排序实际上是列的交换。 如果我们看步骤 2 的第三行:3 3 1 0 0。
排序的行对应于交换列,以便将具有最高可能矩形的列放在最前面,然后是第二高的矩形,依此类推。 因此,在该示例中,有 2 列可以形成一个高度 3 的矩形。这使面积为3 * 2 = 6。 如果我们尝试使矩形变宽,则高度会降低到 1,因为没有剩余的列允许在第三行上有更高的矩形。
步骤 3:遍历hist[][]的每一行并检查最大面积。 由于每一行都按 1 的计数排序,因此可以通过将列数乘以hist[i][j]中的值来计算当前区域。 此步骤还需要O(R * C)时间。
下面是基于以上思想的实现。
C++
// C++ program to find the largest rectangle of 1's with swapping
// of columns allowed.
#include <bits/stdc++.h>
#define R 3
#define C 5
using namespace std;
// Returns area of the largest rectangle of 1's
int maxArea(bool mat[R][C])
{
// An auxiliary array to store count of consecutive 1's
// in every column.
int hist[R + 1][C + 1];
// Step 1: Fill the auxiliary array hist[][]
for (int i = 0; i < C; i++) {
// First row in hist[][] is copy of first row in mat[][]
hist[0][i] = mat[0][i];
// Fill remaining rows of hist[][]
for (int j = 1; j < R; j++)
hist[j][i] = (mat[j][i] == 0) ? 0 : hist[j - 1][i] + 1;
}
// Step 2: Sort columns of hist[][] in non-increasing order
for (int i = 0; i < R; i++) {
int count[R + 1] = { 0 };
// counting occurrence
for (int j = 0; j < C; j++)
count[hist[i][j]]++;
// Traverse the count array from right side
int col_no = 0;
for (int j = R; j >= 0; j--) {
if (count[j] > 0) {
for (int k = 0; k < count[j]; k++) {
hist[i][col_no] = j;
col_no++;
}
}
}
}
// Step 3: Traverse the sorted hist[][] to find maximum area
int curr_area, max_area = 0;
for (int i = 0; i < R; i++) {
for (int j = 0; j < C; j++) {
// Since values are in decreasing order,
// The area ending with cell (i, j) can
// be obtained by multiplying column number
// with value of hist[i][j]
curr_area = (j + 1) * hist[i][j];
if (curr_area > max_area)
max_area = curr_area;
}
}
return max_area;
}
// Driver program
int main()
{
bool mat[R][C] = { { 0, 1, 0, 1, 0 },
{ 0, 1, 0, 1, 1 },
{ 1, 1, 0, 1, 0 } };
cout << "Area of the largest rectangle is " << maxArea(mat);
return 0;
}
Java
// Java program to find the largest rectangle of
// 1's with swapping of columns allowed.
class GFG {
static final int R = 3;
static final int C = 5;
// Returns area of the largest rectangle of 1's
static int maxArea(int mat[][])
{
// An auxiliary array to store count of consecutive 1's
// in every column.
int hist[][] = new int[R + 1][C + 1];
// Step 1: Fill the auxiliary array hist[][]
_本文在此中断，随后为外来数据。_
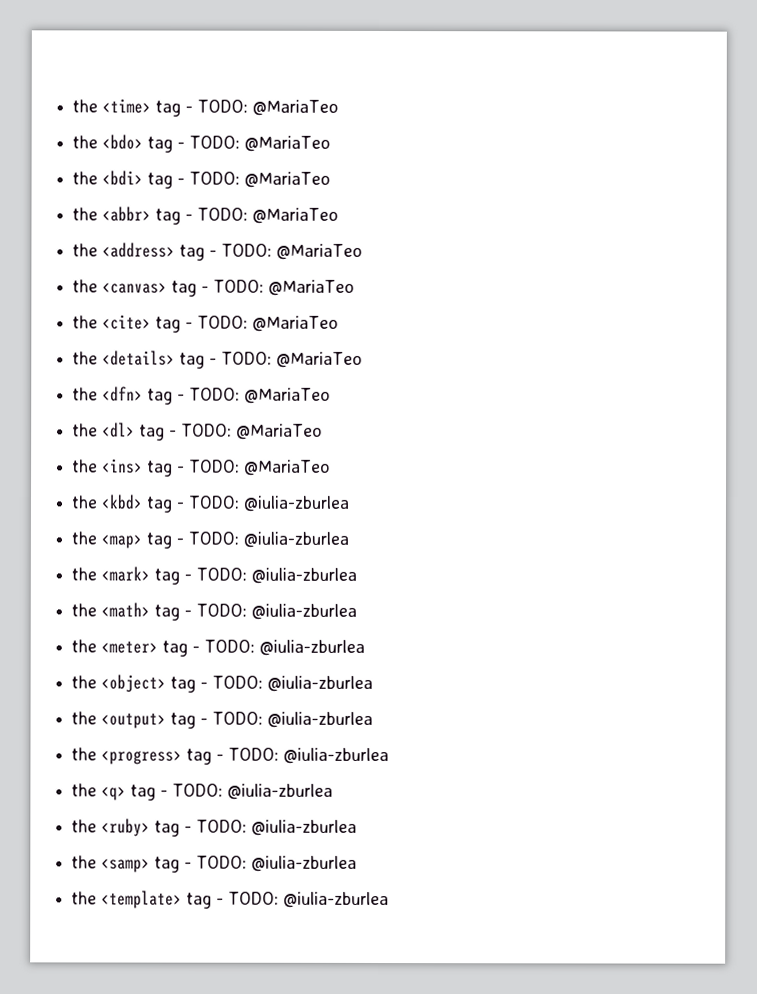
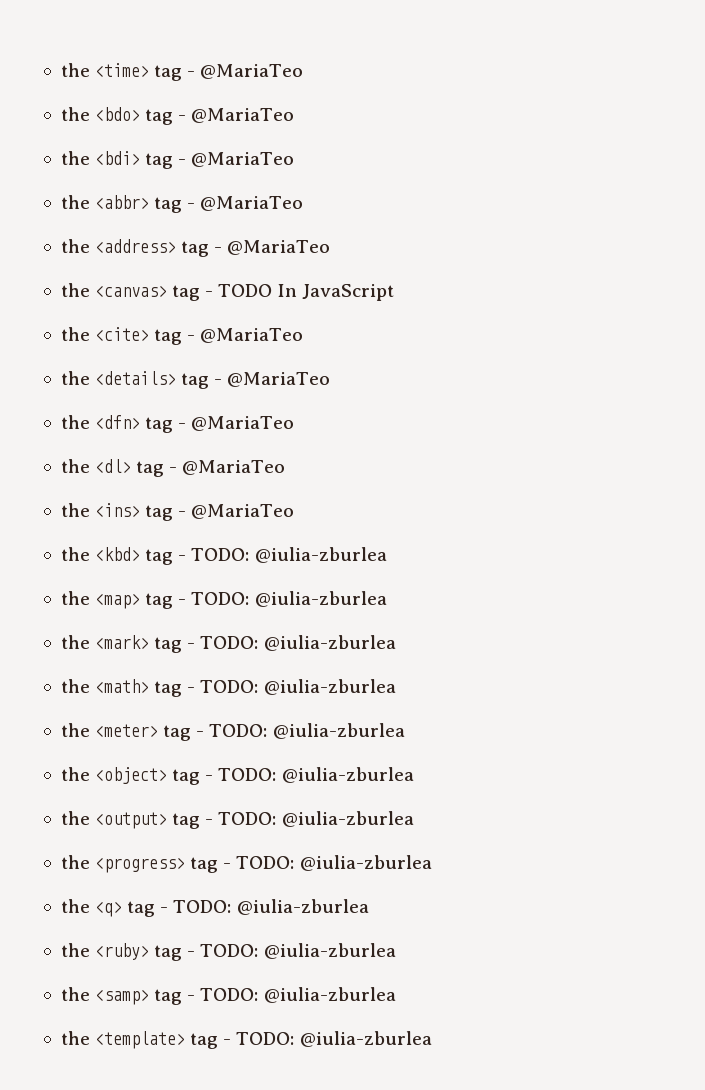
[197,99,249,113] TODO: -> (196, 74) none
[189,135,241,149] TODO: -> (187, 118) none
[189,171,241,185] TODO: -> (187, 162) none
[197,207,249,221] TODO: -> (196, 206) none
[221,243,273,257] TODO: -> (223, 250) none
[213,279,355,296] TODO: @MariaTeo -> [218,284,394,301] TODO In JavaScript
[197,315,249,329] TODO: -> (196, 338) none
[221,351,273,365] TODO: -> (223, 382) none
[189,387,241,401] TODO: -> (187, 426) none
[181,423,233,437] TODO: -> (178, 470) none
[189,459,241,473] TODO: -> (187, 514) none

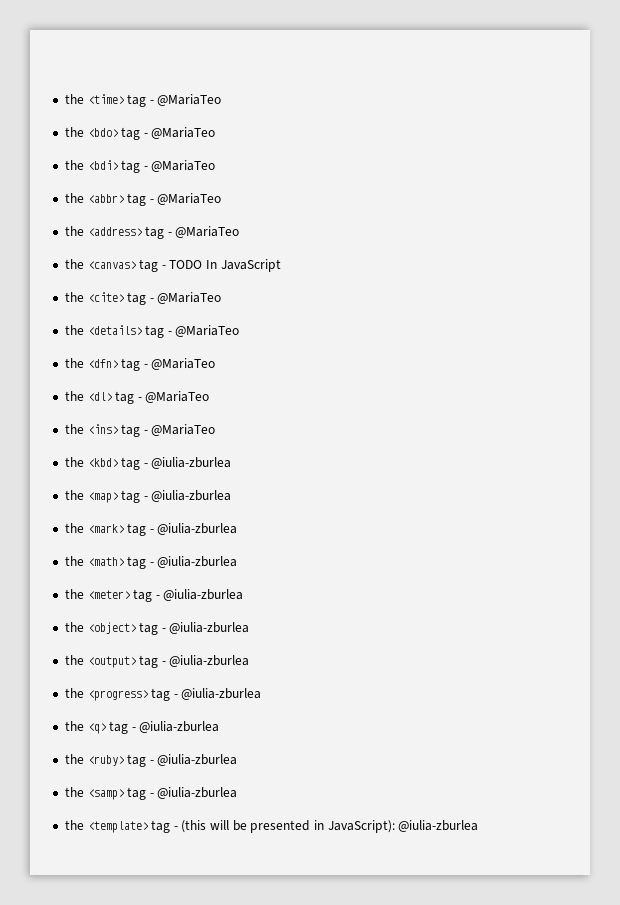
[191,548,250,561] TODO: -> (148, 465) none
[191,592,250,605] TODO: -> (148, 498) none
[200,636,259,649] TODO: -> (154, 531) none
[200,680,259,693] TODO: -> (154, 564) none
[209,724,268,737] TODO: -> (160, 597) none
[218,768,277,781] TODO: -> (166, 630) none
[218,812,277,825] TODO: -> (166, 663) none
[236,856,295,869] TODO: -> (178, 696) none
[173,900,232,913] TODO: -> (136, 729) none
[200,944,259,957] TODO: -> (154, 762) none
[200,988,259,1001] TODO: -> (154, 795) none
[236,1032,295,1045] TODO: -> [181,820,395,833] (this will be presented in JavaScript):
for (int i = 0; i < C; i++)
{
// First row in hist[][] is copy of first row in mat[][]
hist[0][i] = mat[0][i];
// Fill remaining rows of hist[][]
for (int j = 1; j < R; j++)
{
hist[j][i] = (mat[j][i] == 0) ? 0 : hist[j - 1][i] + 1;
}
}
// Step 2: Sort rows of hist[][] in non-increasing order
for (int i = 0; i < R; i++)
{
int count[] = new int[R + 1];
// counting occurrence
for (int j = 0; j < C; j++)
{
count[hist[i][j]]++;
}
// Traverse the count array from right side
int col_no = 0;
for (int j = R; j >= 0; j--)
{
if (count[j] > 0)
{
for (int k = 0; k < count[j]; k++)
{
hist[i][col_no] = j;
col_no++;
}
}
}
}
// Step 3: Traverse the sorted hist[][] to find maximum area
int curr_area, max_area = 0;
for (int i = 0; i < R; i++)
{
for (int j = 0; j < C; j++)
{
// Since values are in decreasing order,
// The area ending with cell (i, j) can
// be obtained by multiplying column number
// with value of hist[i][j]
curr_area = (j + 1) * hist[i][j];
if (curr_area > max_area)
{
max_area = curr_area;
}
}
}
return max_area;
}
// Driver Code
public static void main(String[] args)
{
int mat[][] = {{0, 1, 0, 1, 0},
{0, 1, 0, 1, 1},
{1, 1, 0, 1, 0}};
System.out.println("Area of the largest rectangle is " + maxArea(mat));
}
}
// This code is contributed by PrinciRaj1992
Python3
# Python 3 program to find the largest
# rectangle of 1's with swapping
# of columns allowed.
R = 3
C = 5
# Returns area of the largest
# rectangle of 1's
def maxArea(mat):
# An auxiliary array to store count
# of consecutive 1's in every column.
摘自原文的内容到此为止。